What Happens if Pittsburgh is Targeted By a Cyberattack?

Issue Date: 
May 18, 2017

Moderator Matt Butkovic of CERT poses questions to four panelists, (left to right) Fred Hintermister, David J. Hickton, Matt LaVigna and Grant Ervin.

On a cold, December evening in Pittsburgh with heavy snow falling, house and streetlights suddenly begin to flicker. Online banking screens time out. Traffic lights begin to act erratically. Soon, area hospitals switch to backup power systems. Are all these items a coincidence? Or is Pittsburgh falling victim to a major cyberattack?

That was the scenario laid out at Cyburgh, PA — an all-day meeting on May 10 of academics, government representatives and members of the private sector. The event was sponsored by the Pittsburgh Technology Council and CERT, a division of Carnegie Mellon University’s Software Engineering Institute.

A four-member panel around the topic, “What Happens if Pittsburgh is the Target of a Major Cyberattack?” included David J. Hickton, director of Pitt’s Institute for Cyber Law, Policy, and Security.

So, how should Pittsburgh respond? “First, you identify the scope of the crisis,” Hickton advised. “Law enforcement can be left for later innings.”

Panelists added that it’s important all parties readily share information and that, ideally, they have preparations in place beforehand as much as possible.

“If we would have had the luxury of having meetings prior to the Three Mile Island accident, we would have been in a better place,” said panelist Fred Hintermister, manager of Electricity Information Sharing and Analysis Center at the North American Electric Reliability Corporation.

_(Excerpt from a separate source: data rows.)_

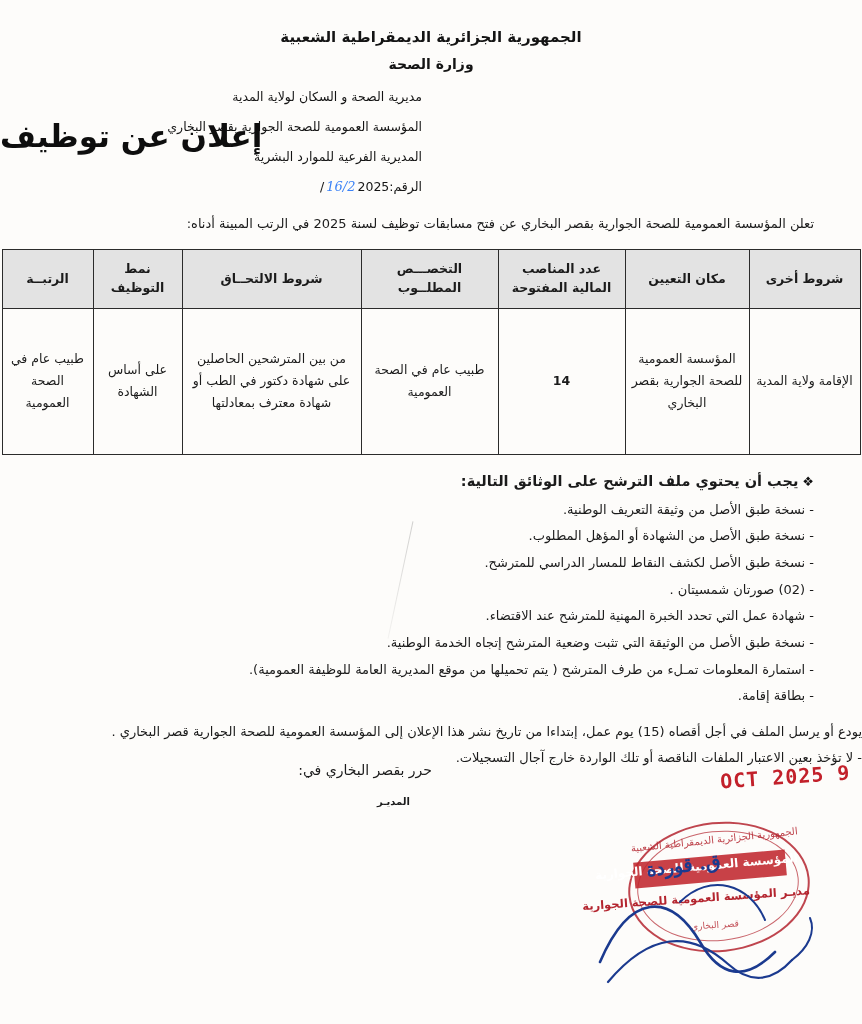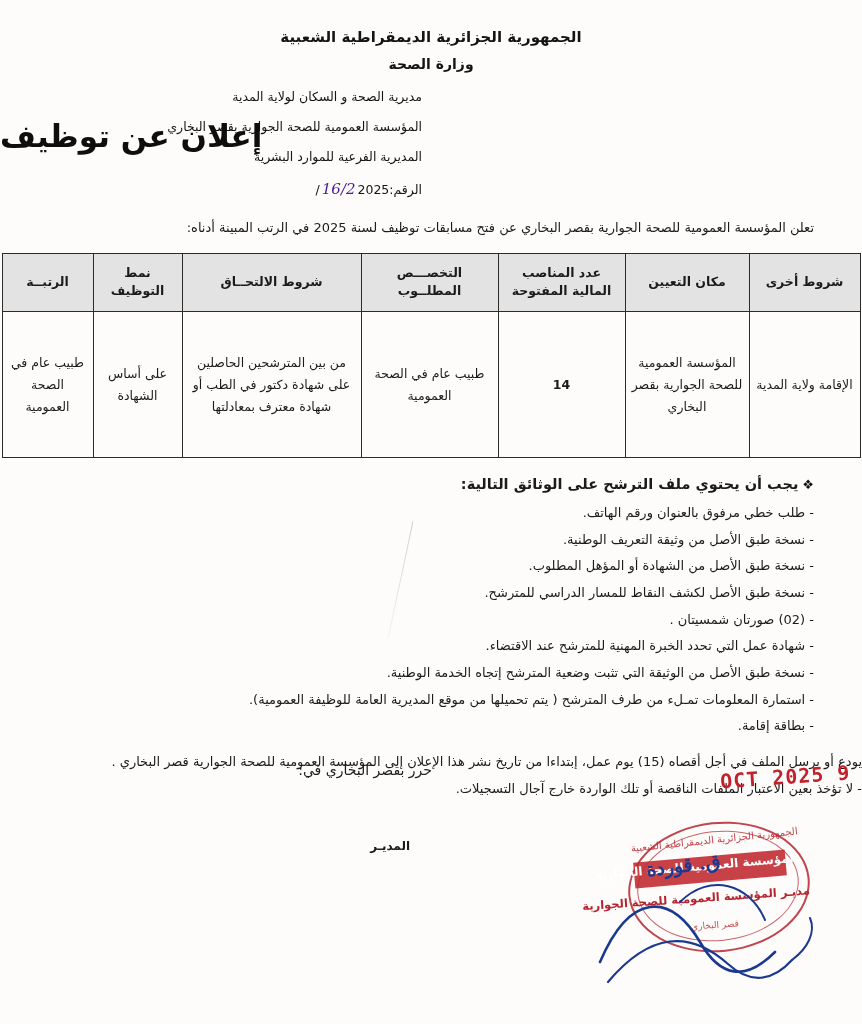--- a/index.html
+++ b/index.html
@@ -63,8 +63,8 @@
   .ref-hand {
     font-family: "DejaVu Serif", serif;
     font-style: italic;
-    font-size: 15px;
-    color: #4c1d95;
+    font-size: 13px;
+    color: #3b82f6;
     padding: 0 2px;
   }
   .title-main {

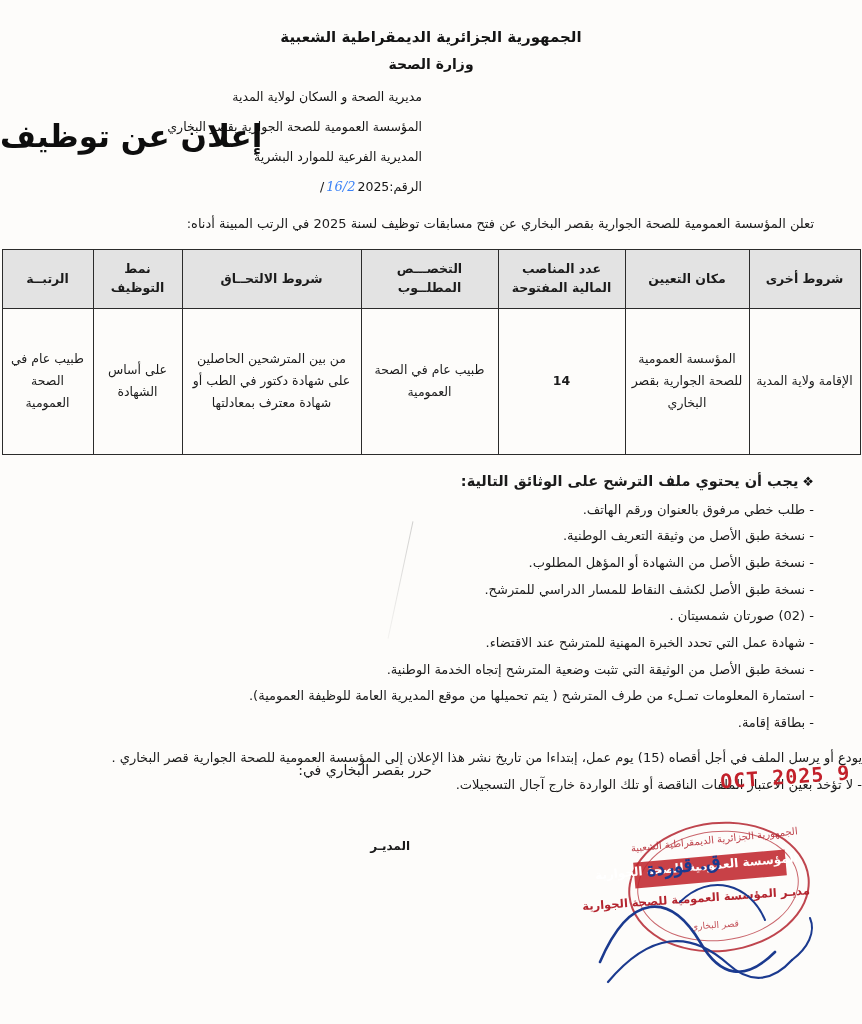--- a/index.html
+++ b/index.html
@@ -361,7 +361,6 @@
       <span class="star">❖</span><span>يجب أن يحتوي ملف الترشح على الوثائق التالية:</span>
     </div>
     <ul>
-      <li>- طلب خطي  مرفوق بالعنوان ورقم الهاتف.</li>
       <li>- نسخة طبق الأصل من وثيقة التعريف الوطنية.</li>
       <li>- نسخة طبق الأصل من الشهادة أو المؤهل المطلوب.</li>
       <li>- نسخة طبق الأصل لكشف النقاط للمسار الدراسي للمترشح.</li>

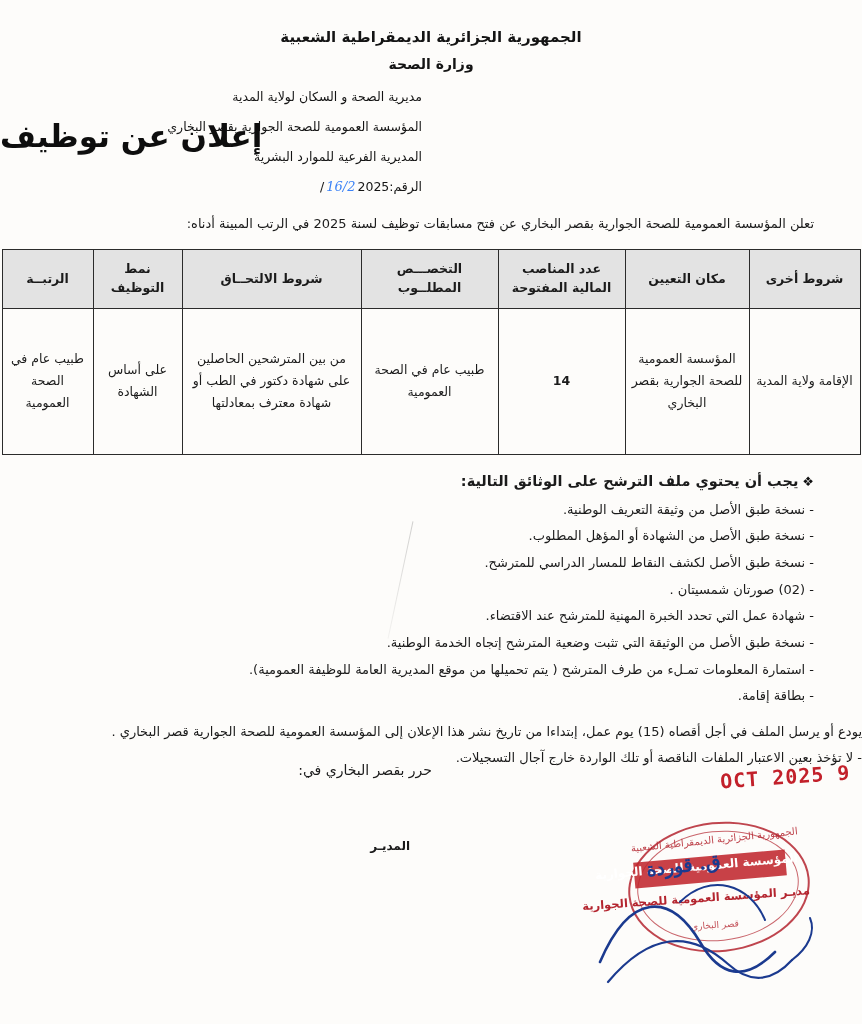--- a/index.html
+++ b/index.html
@@ -172,9 +172,8 @@
     position: absolute;
     right: 452px;
     top: 34px;
-    font-size: 12px;
-    font-weight: bold;
-    margin-top: 43px;
+    font-size: 10px;
+    font-weight: bold;
   }
   .date-stamp {
     position: absolute;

He was referring to the 1979 incident at the Pennsylvania power plant, which caused a radioactive meltdown and the voluntary evacuation of about 140,000 people.

Incidents like that and Hurricane Katrina have led government and industry officials nationwide to conduct regular tabletop exercises and constantly strive to improve communication and coordination.

Several panelists mentioned the PA Region 13 Task Force, a group of emergency management representatives from 13 regional counties whose members meet regularly to prepare and plan for potential domestic terrorism.

Matt LaVigna, president of the National Cyber-Forensics and Training Alliance, called the organization “a well-oiled machine,” but he added that its cyber component is lacking.

Grant Ervin, chief resilience officer for the City of Pittsburgh, said the city has been beefing up its response capabilities, such as having a civil engineer on-call to provide community response to a disaster involving infrastructure, for example. 

In reacting to such attacks, panelists advised the audience not to wait and rely on the government to help them.

“The cavalry isn’t always called in to help industry,” said Hintermister. “Sometimes the arrow goes the other way.”

They also referred to a “Cyber 9/11” — a potential cybersecurity breach of huge proportions — and advised corporate representatives in the audience to plan and prepare for it.

In fact, just two days after the Cyburgh panel, the WannaCry ransomware attack froze computers in more than 100 countries, including computers in Britain’s health system. During the attack, hackers demanded users pay to regain control of their computers. That global emergency is one large-scale illustration of the need for plans against future cyberattacks, citywide and beyond.